You are shipping Channel 1 and Channel 2 from the first sprint. Both are probabilistic. Both need the artifacts this chapter defined. The rest of the book is about how to tell whether they are working.
Notes
- The reframing of approval from validation to authorization is a direct consequence of the supervision paradox introduced in Chapter 1. Bainbridge (1983) and the recent empirical literature (Anthropic 2026, Bastani 2025, Budzyń 2025, EASA 2025-09) make the design implication concrete: a supervisor who has been steadily compromised by months of agent operation cannot be the safety mechanism that validates the agent’s end-to-end reasoning. The approval moment must do less ambitious cognitive work than “agree with the model” if it is to remain reliable across the deployment’s operational life.

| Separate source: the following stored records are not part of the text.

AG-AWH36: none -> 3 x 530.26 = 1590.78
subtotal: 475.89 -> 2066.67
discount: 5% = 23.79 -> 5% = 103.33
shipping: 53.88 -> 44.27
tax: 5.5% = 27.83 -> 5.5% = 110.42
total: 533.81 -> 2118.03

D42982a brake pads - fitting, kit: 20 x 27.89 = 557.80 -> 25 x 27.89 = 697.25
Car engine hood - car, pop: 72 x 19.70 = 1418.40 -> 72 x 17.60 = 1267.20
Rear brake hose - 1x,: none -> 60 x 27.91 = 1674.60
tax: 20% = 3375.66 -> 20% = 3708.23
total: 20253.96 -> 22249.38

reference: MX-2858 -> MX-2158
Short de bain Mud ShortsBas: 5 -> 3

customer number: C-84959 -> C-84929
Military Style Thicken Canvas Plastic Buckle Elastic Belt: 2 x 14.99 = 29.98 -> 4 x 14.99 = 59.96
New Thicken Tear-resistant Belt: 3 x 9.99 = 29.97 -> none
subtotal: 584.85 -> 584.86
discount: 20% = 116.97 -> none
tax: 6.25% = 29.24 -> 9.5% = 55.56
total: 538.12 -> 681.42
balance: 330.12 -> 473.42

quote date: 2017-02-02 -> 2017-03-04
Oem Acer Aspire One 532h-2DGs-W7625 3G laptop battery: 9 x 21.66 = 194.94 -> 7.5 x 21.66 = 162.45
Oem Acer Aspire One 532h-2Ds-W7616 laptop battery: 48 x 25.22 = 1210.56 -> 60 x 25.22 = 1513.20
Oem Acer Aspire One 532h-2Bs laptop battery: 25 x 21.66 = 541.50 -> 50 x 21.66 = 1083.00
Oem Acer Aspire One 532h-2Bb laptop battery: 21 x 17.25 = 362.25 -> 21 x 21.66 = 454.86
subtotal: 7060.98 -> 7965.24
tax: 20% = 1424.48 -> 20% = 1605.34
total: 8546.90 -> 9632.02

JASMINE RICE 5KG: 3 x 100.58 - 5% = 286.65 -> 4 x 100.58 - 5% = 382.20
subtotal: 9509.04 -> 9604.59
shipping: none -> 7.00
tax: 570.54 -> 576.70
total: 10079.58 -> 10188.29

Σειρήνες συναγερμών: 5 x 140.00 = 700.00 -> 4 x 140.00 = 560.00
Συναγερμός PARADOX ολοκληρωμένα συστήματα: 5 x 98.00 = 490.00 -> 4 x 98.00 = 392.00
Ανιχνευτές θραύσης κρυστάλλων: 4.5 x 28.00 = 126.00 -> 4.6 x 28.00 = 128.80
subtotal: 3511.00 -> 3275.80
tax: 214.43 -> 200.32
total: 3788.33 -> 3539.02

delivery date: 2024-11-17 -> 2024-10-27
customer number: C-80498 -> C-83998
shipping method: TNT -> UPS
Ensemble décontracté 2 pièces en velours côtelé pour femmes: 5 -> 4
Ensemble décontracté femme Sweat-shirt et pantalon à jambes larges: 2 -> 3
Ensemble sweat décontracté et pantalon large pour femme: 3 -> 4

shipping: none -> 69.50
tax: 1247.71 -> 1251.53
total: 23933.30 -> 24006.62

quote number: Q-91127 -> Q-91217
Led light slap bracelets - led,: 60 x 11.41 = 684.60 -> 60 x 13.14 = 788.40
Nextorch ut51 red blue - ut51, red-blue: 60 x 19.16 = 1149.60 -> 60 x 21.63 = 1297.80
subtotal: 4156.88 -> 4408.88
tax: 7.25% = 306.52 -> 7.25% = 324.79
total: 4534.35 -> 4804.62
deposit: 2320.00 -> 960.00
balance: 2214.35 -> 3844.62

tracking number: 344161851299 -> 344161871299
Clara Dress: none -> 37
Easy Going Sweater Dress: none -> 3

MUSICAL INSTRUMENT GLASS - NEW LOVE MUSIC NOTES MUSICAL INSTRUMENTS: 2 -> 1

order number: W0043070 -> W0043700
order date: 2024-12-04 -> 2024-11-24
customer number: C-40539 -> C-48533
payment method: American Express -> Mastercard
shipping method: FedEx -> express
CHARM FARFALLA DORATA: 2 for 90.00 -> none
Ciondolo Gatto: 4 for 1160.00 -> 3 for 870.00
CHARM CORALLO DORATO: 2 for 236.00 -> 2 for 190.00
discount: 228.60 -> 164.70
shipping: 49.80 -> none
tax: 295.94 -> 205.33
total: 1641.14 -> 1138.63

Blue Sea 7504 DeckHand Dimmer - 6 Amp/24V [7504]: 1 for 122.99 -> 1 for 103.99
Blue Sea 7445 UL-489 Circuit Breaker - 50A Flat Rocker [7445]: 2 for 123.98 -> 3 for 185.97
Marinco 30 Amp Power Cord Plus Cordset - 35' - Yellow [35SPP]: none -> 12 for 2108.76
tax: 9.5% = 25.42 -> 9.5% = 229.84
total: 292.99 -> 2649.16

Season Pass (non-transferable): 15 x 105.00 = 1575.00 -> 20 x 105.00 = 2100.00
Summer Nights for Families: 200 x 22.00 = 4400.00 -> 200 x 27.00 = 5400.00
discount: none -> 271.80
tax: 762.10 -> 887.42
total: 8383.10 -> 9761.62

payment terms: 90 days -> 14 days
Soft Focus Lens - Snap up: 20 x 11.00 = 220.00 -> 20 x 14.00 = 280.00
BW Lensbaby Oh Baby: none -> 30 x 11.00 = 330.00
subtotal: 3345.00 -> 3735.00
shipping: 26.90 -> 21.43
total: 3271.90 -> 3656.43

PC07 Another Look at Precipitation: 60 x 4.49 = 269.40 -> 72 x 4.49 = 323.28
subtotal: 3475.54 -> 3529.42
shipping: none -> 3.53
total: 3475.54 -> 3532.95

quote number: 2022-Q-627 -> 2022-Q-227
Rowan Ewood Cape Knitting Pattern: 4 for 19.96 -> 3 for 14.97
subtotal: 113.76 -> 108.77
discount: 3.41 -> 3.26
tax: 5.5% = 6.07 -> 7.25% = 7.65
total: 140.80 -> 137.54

- Greshake et al., “Sequential Tool Attack Chaining in Agentic AI,” arXiv 2509.25624v2, AWS / UC Berkeley (2025). The attack-success rate exceeding ninety percent on GPT-4.1 across four hundred and eighty-three test scenarios is the headline finding. The harm-benefit reasoning prompt, the strongest single defense the team identified, cut success by approximately twenty-nine percent and degraded as conversation length grew.
- “Toward an Immune System for Agentic AI,” Stanford / MIT CSAIL / CMU / Elloe AI (2025). Eight hundred and forty-seven production deployments audited. Tool privilege escalation present in ninety-five percent, memory poisoning in ninety-four percent. The OpenClaw incident (single database exploit, seven hundred and seventy thousand agents simultaneously compromised, each with privileged access to its owner’s machine, email, and files) is documented in the same paper.
- Anthropic, Claude Mythos Preview red-team report (2026), available at red.anthropic.com/2026/mythos-preview. Anthropic Project Glasswing announcement (2026), available at anthropic.com/glasswing. Coverage in Fortune, April 2026, “Anthropic is giving some firms early access to Claude Mythos to bolster cybersecurity defenses.” OWASP Top 10 for Agentic Applications, December 2025, available at genai.owasp.org. MAESTRO (Cloud Security Alliance, February 2025), available at cloudsecurityalliance.org. Microsoft Agent Governance Toolkit, April 2026, available at opensource.microsoft.com.
- PocketOS / Cursor incident, April 2026. Reported by Jer Crane (PocketOS founder); covered by CX Today, TechRadar, and Railway.app incident reports. Original report at runcycles.io/blog/ai-agent-deleted-prod-database-9-seconds. The case is treated at length in Friedman, “The Agent Worked, Limitless and Unguarded,” data-decisions-and-clinics.com, 2026.